## DATA EXCERPTS
################
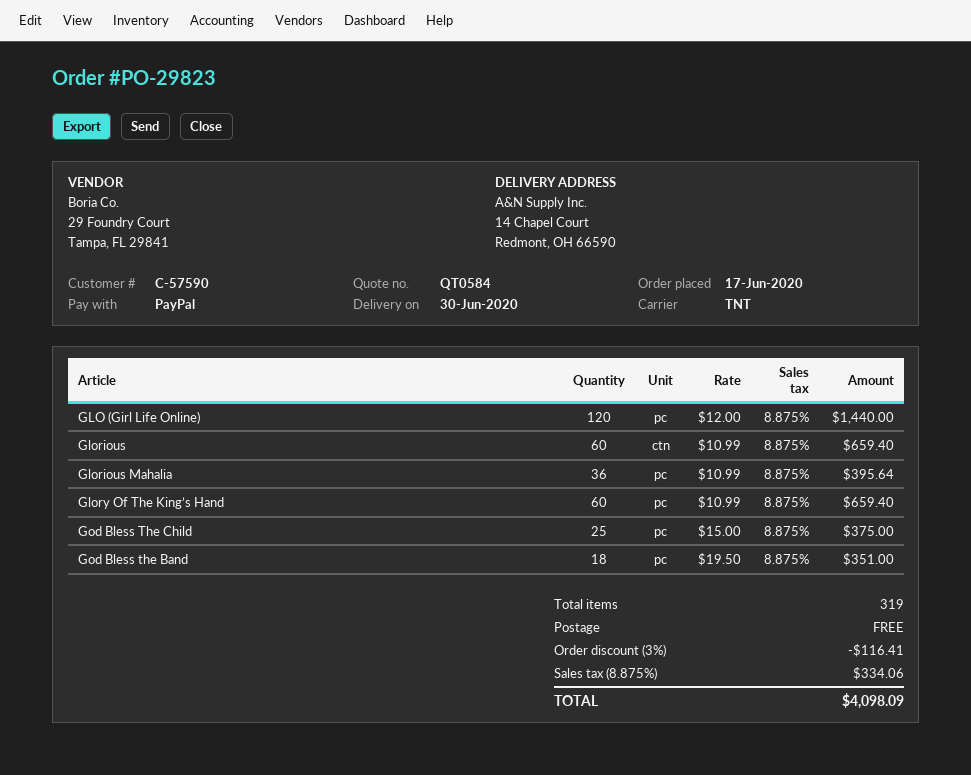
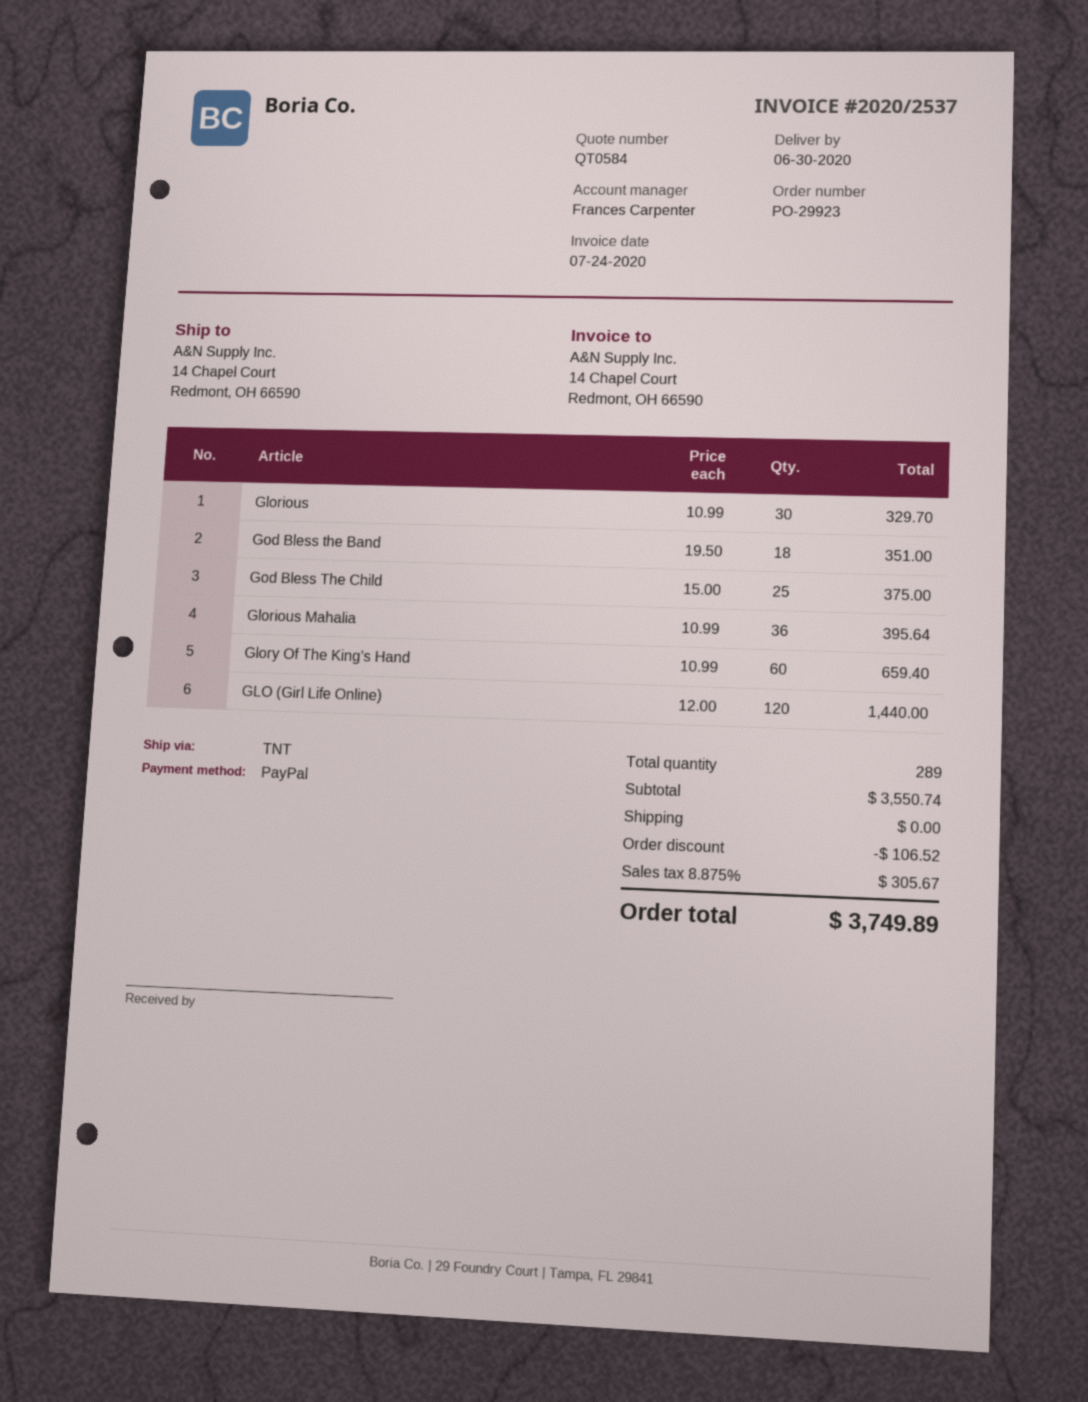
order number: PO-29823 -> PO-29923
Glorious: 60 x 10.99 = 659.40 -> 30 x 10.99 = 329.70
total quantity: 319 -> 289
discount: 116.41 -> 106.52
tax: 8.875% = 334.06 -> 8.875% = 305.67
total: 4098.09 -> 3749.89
################
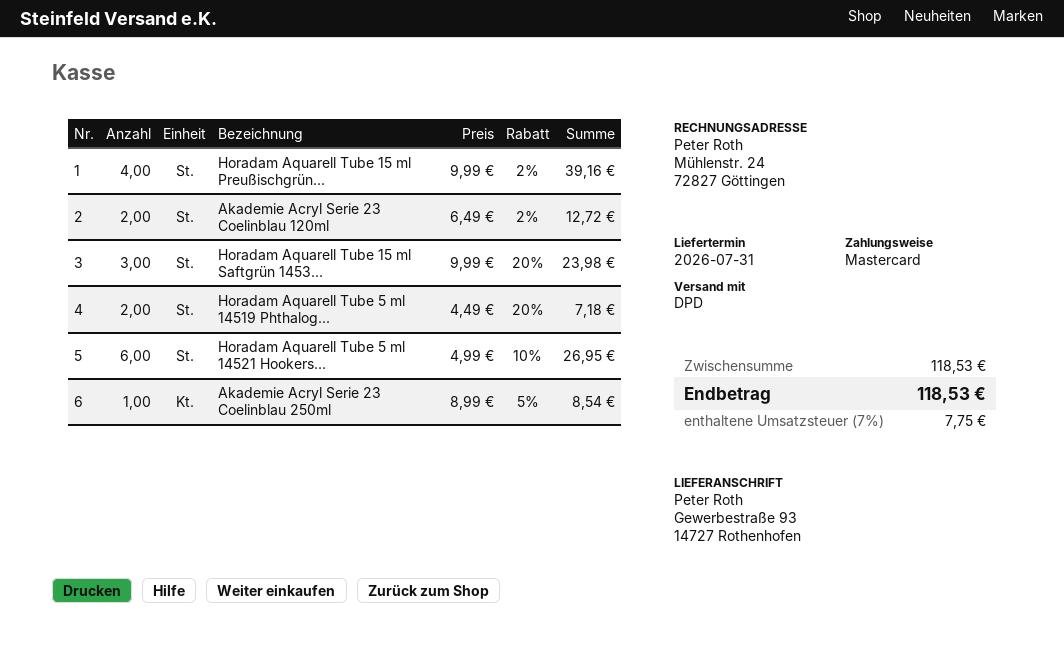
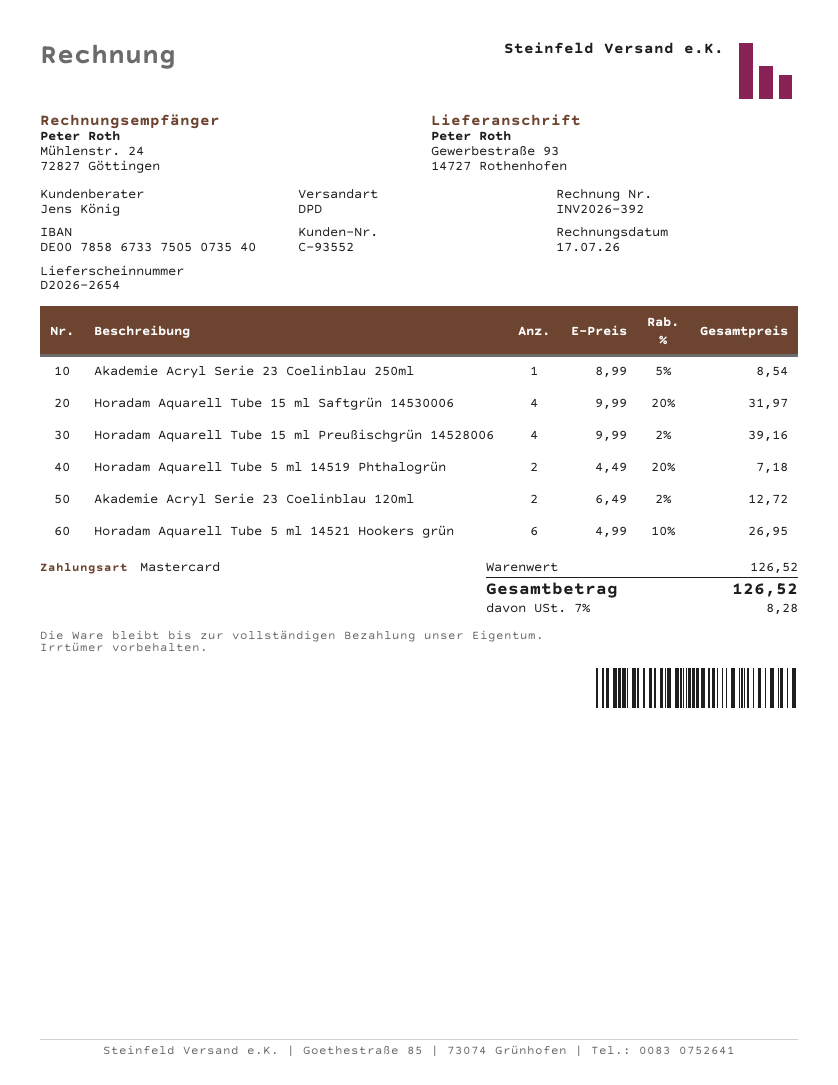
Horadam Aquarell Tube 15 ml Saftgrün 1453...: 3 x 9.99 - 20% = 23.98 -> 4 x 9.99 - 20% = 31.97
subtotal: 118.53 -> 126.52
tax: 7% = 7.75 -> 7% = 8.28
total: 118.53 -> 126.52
################
Your task is to retype the entries verbatim, starting with the line that holds "order number: PO-29823 -> PO-29923" and stopping after the line that holds "total: 4098.09 -> 3749.89".

## REPLY
order number: PO-29823 -> PO-29923
Glorious: 60 x 10.99 = 659.40 -> 30 x 10.99 = 329.70
total quantity: 319 -> 289
discount: 116.41 -> 106.52
tax: 8.875% = 334.06 -> 8.875% = 305.67
total: 4098.09 -> 3749.89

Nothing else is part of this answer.